The Order sets in motion a two-stage compliance process (with filings due in 12 and 18 months) that will require a range of stakeholders with competing interests to try to reach agreement on a complex set of issues that will affect investment in and cost recovery for billions of dollars of new transmission investment.  The Order is noteworthy for the number of compliance issues that FERC has left to the industry to decide in the compliance process, including (outside of Regional Transmission Organizations (“RTOs”)) the very process that will be used to decide them.  The compliance process is therefore likely to be resource-intensive and contentious.  Although the compliance burden will probably be greater in areas that do not have RTOs, significant changes will be required even in regions with RTOs or other formal regional planning processes. 

Non-incumbent transmission developers are likely to play a significant role in the compliance process because they have the most to gain from regional planning that is effective and non-discriminatory.  The Order creates a dynamic not unlike the early stages of independent power development, where FERC sought to create a level playing field between utility and non-utility investment in new generation.  Accordingly, implementation of this Order is likely to be the beginning of a long process that will have many twists and turns as policy issues emerge and get resolved.

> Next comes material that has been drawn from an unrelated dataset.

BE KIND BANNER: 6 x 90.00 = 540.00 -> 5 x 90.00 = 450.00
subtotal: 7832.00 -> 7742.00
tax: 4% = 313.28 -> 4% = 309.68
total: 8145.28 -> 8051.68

FERC’s Authority to Issue the Order

The Federal Power Act (“FPA”) does not give FERC express authority to regulate public utility transmission planning.  FERC defends its authority to issue the Order by contending that regional transmission planning constitutes a “practice” affecting FERC-jurisdictional rates under FPA Section 206, which FERC has the obligation to change if the practice is found to be unjust, unreasonable or unduly discriminatory.  In California ISO v. FERC, 372 F.3d 395, 403 (D.C. Cir. 2004), the Court of Appeals held “that Section 206’s empowering of the Commission to assess the justness and reasonableness of practices affecting rates of electric utilities is limited to those methods or ways of doing things…that directly affect the rate or are closely related to the rate, not all those remote things beyond the rate structure that might in some sense indirectly or ultimately do so.”  So, the core issue is whether regional planning as FERC defines it in Order No. 1000 falls on one or the other side of this somewhat subjective line.   

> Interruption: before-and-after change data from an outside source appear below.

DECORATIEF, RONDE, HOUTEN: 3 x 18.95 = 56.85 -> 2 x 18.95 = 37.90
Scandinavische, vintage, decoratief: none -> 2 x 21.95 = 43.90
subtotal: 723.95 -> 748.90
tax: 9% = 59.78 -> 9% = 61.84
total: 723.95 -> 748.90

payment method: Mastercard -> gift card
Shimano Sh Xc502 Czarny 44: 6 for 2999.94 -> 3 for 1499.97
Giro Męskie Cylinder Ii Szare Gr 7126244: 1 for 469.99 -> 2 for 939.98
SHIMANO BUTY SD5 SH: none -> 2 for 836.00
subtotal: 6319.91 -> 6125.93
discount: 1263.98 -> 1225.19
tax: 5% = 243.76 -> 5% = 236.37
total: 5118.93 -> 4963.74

FERC states throughout the Order that the purpose of the regional planning process that it is ordering is to identify projects that are eligible for cost recovery under the required regional cost allocation mechanism.  Accordingly, FERC’s argument on appeal is likely to be that it is putting in place a process to determine which costs can be included in FERC-jurisdictional transmission rates that are just and reasonable, and therefore the “practices” involved are directly related to the setting of rates and close to the heart of FERC’s regulatory responsibilities.  Opponents will argue that the Order directs public utilities to engage in local and regional planning in order to identify a list of acceptable transmission projects, which has only an indirect impact on rates and constitutes a practice (resource planning) that is traditionally performed at the state level.

FERC contends in the Order that it is not interfering with any planning or approval authority that may be exercised by the states under their laws.  It claims it is not dictating which projects should be approved pursuant to state siting or other laws, and that it is not interfering with state integrated resource planning processes that are designed to determine which costs may be included in retail rates that are subject to state jurisdiction.  FERC claims to maintain a strict separation of federal and state responsibilities that is consistent with the law and current practice.

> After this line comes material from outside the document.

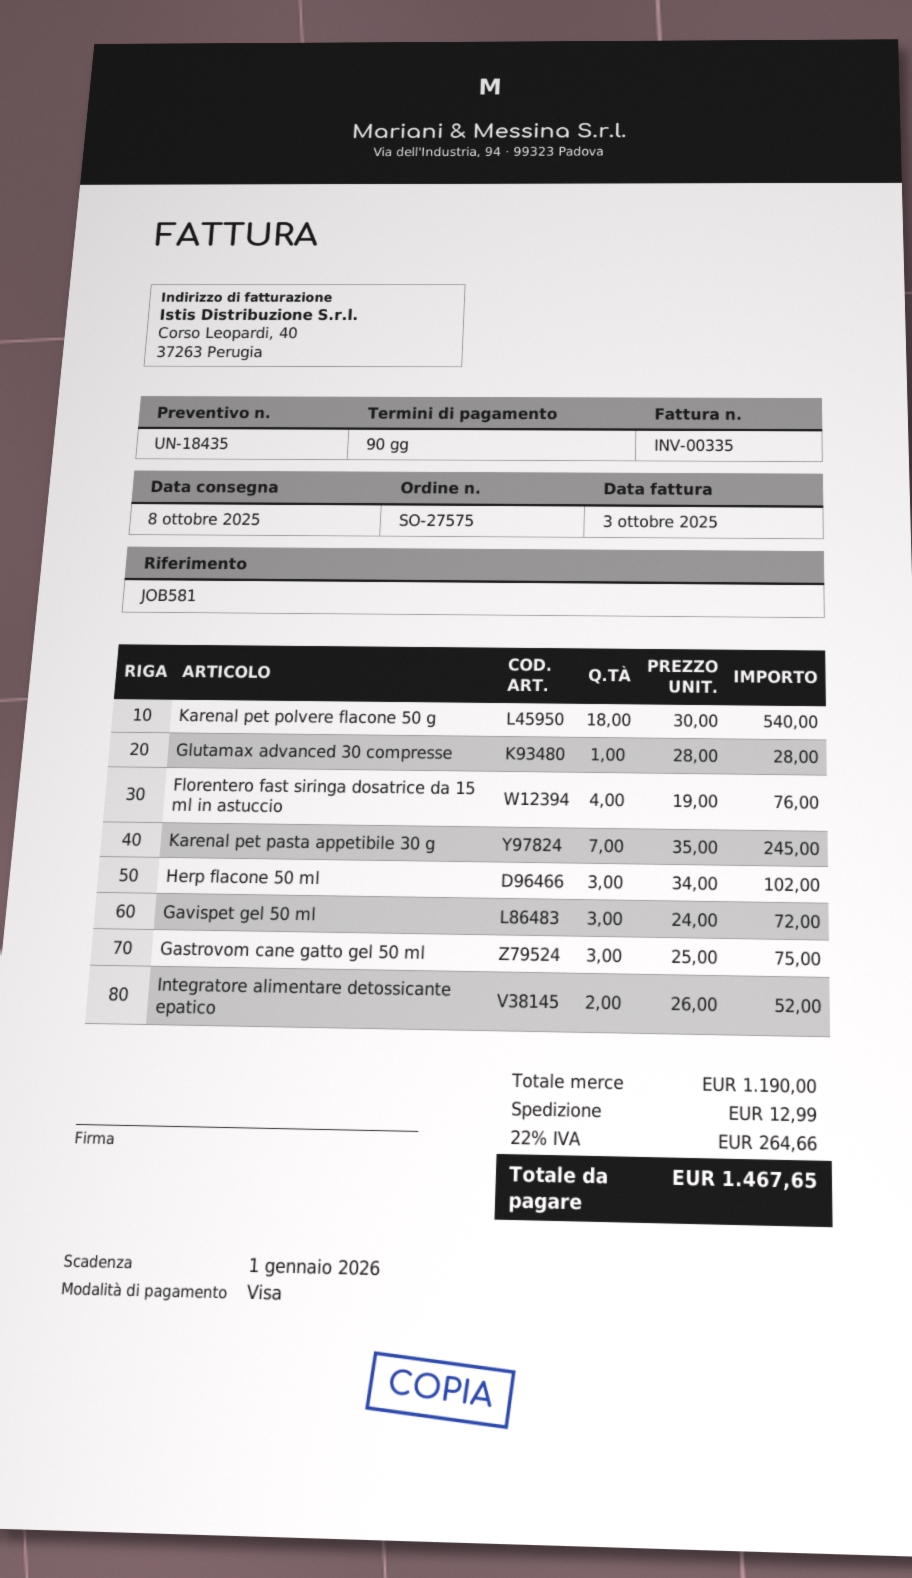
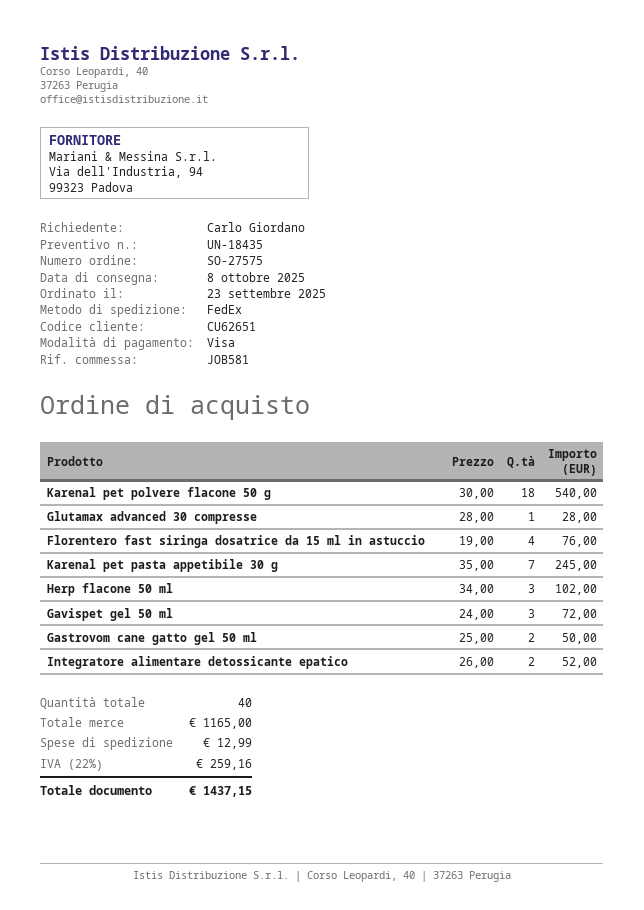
Gastrovom cane gatto gel 50 ml: 3 x 25.00 = 75.00 -> 2 x 25.00 = 50.00
subtotal: 1190.00 -> 1165.00
tax: 22% = 264.66 -> 22% = 259.16
total: 1467.65 -> 1437.15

FERC’s reasoning has embedded within it two fairly far-reaching implications.  First, it appears that FERC, without saying so, is for the first time asserting jurisdiction over the rates for bundled retail transmission service.  In those states that have not unbundled at the retail level, states have retained jurisdiction to set and review the rates, terms, and conditions of retail transmission service.  By claiming that it has the jurisdiction to establish which costs will be assigned to different parties in the FERC-regulated regional transmission planning process, and that this process constitutes a “practice affecting rates” under FPA Section 206, the Commission’s Order implicitly holds that bundled retail transmission rates are subject to its jurisdiction because Section 206 gives FERC authority to regulate practices that affect FERC-jurisdictional rates and not those that affect state-regulated rates.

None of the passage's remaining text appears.